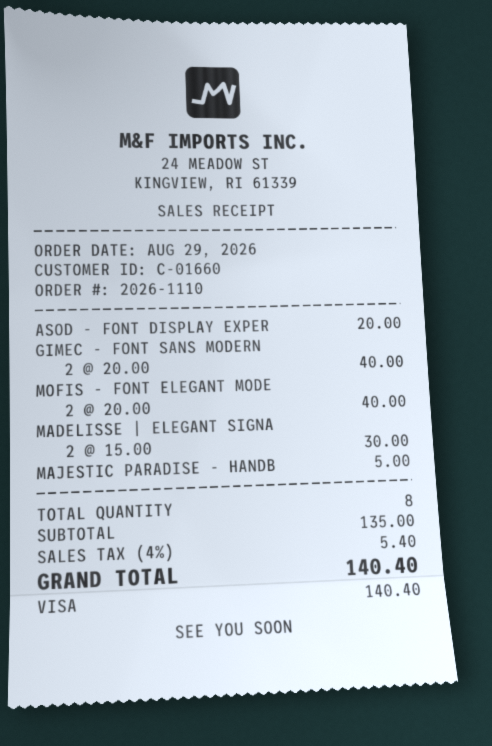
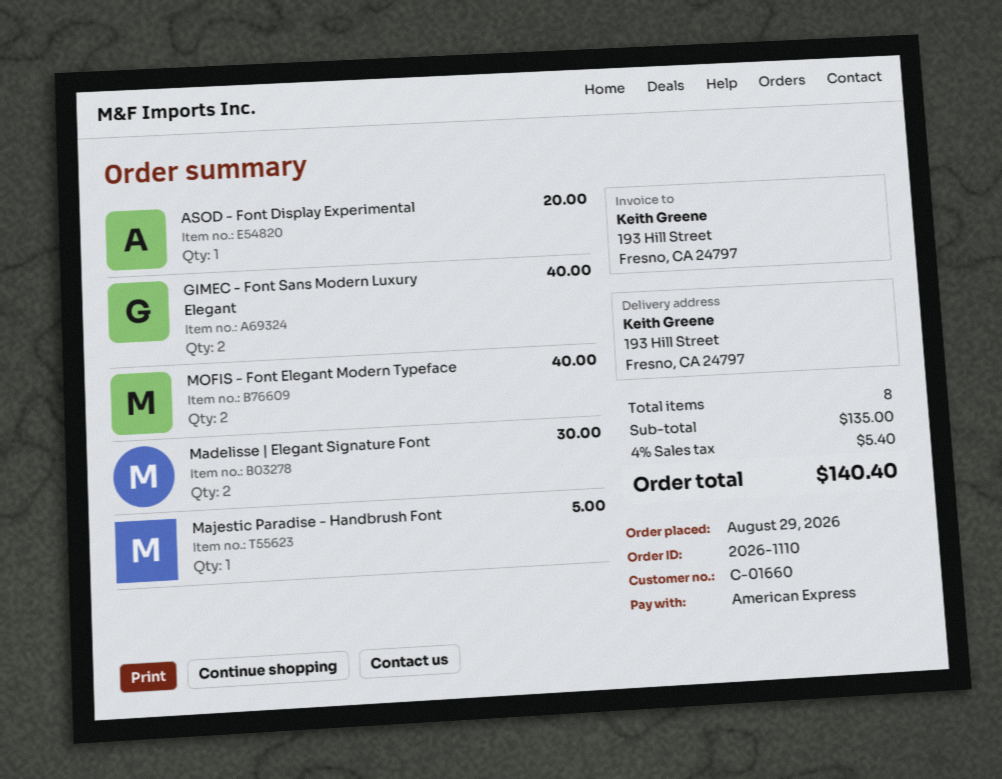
payment method: Visa -> American Express

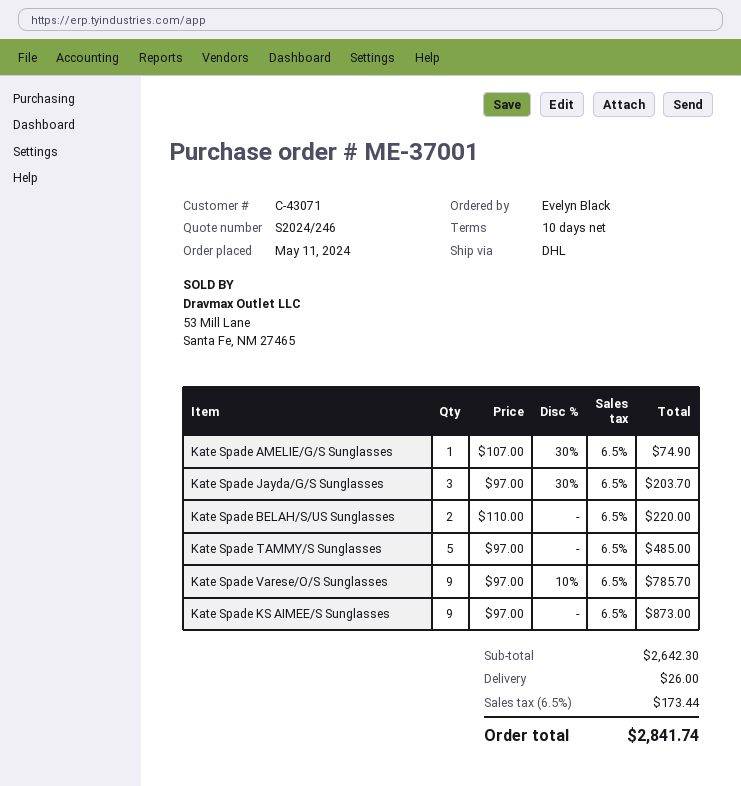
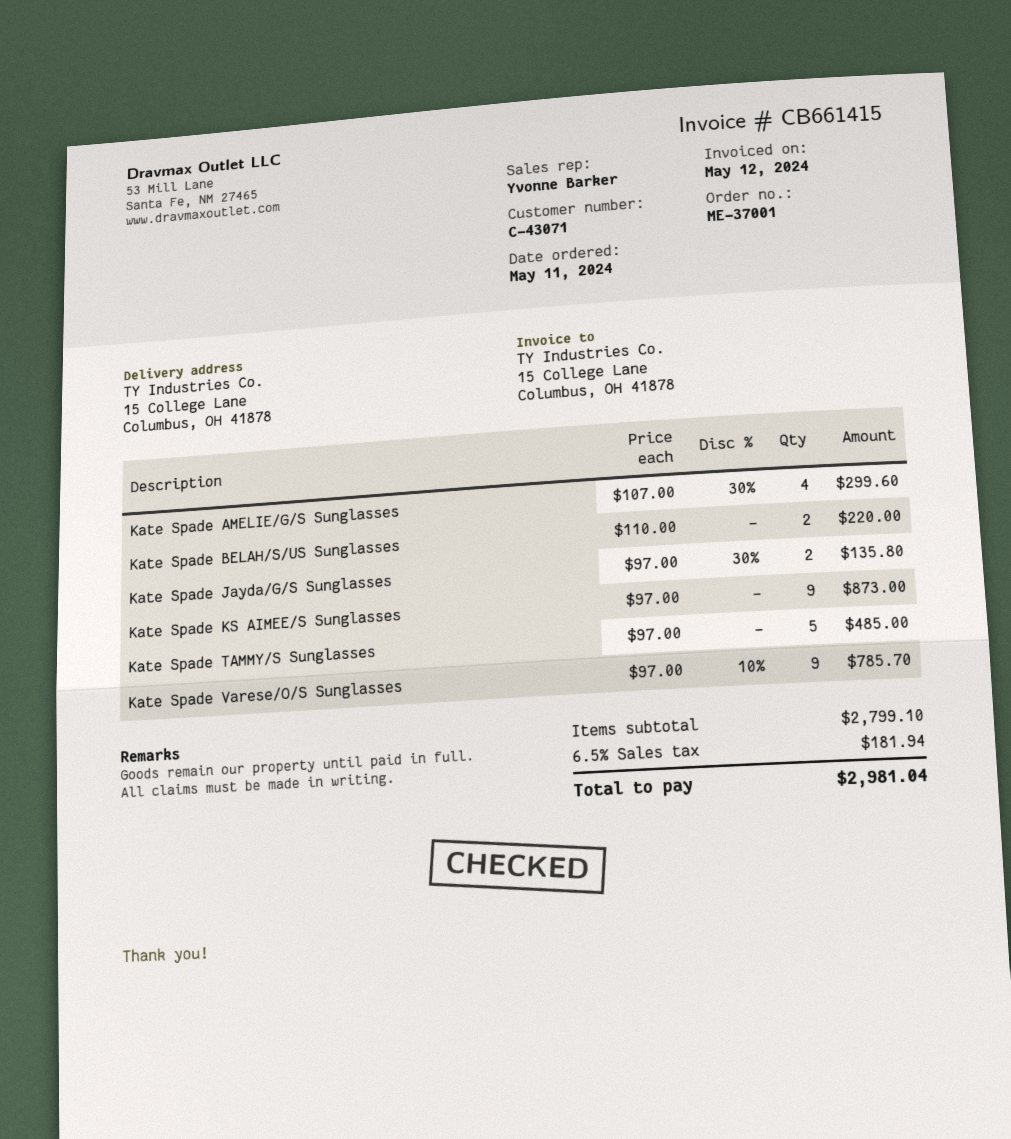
Kate Spade AMELIE/G/S Sunglasses: 1 x 107.00 - 30% = 74.90 -> 4 x 107.00 - 30% = 299.60
Kate Spade Jayda/G/S Sunglasses: 3 x 97.00 - 30% = 203.70 -> 2 x 97.00 - 30% = 135.80
subtotal: 2642.30 -> 2799.10
shipping: 26.00 -> none
tax: 6.5% = 173.44 -> 6.5% = 181.94
total: 2841.74 -> 2981.04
══════════════════════════════
Find every line in the records that has the word "Kate". Copy those lines.

▶ _Result of this task_
Kate Spade AMELIE/G/S Sunglasses: 1 x 107.00 - 30% = 74.90 -> 4 x 107.00 - 30% = 299.60
Kate Spade Jayda/G/S Sunglasses: 3 x 97.00 - 30% = 203.70 -> 2 x 97.00 - 30% = 135.80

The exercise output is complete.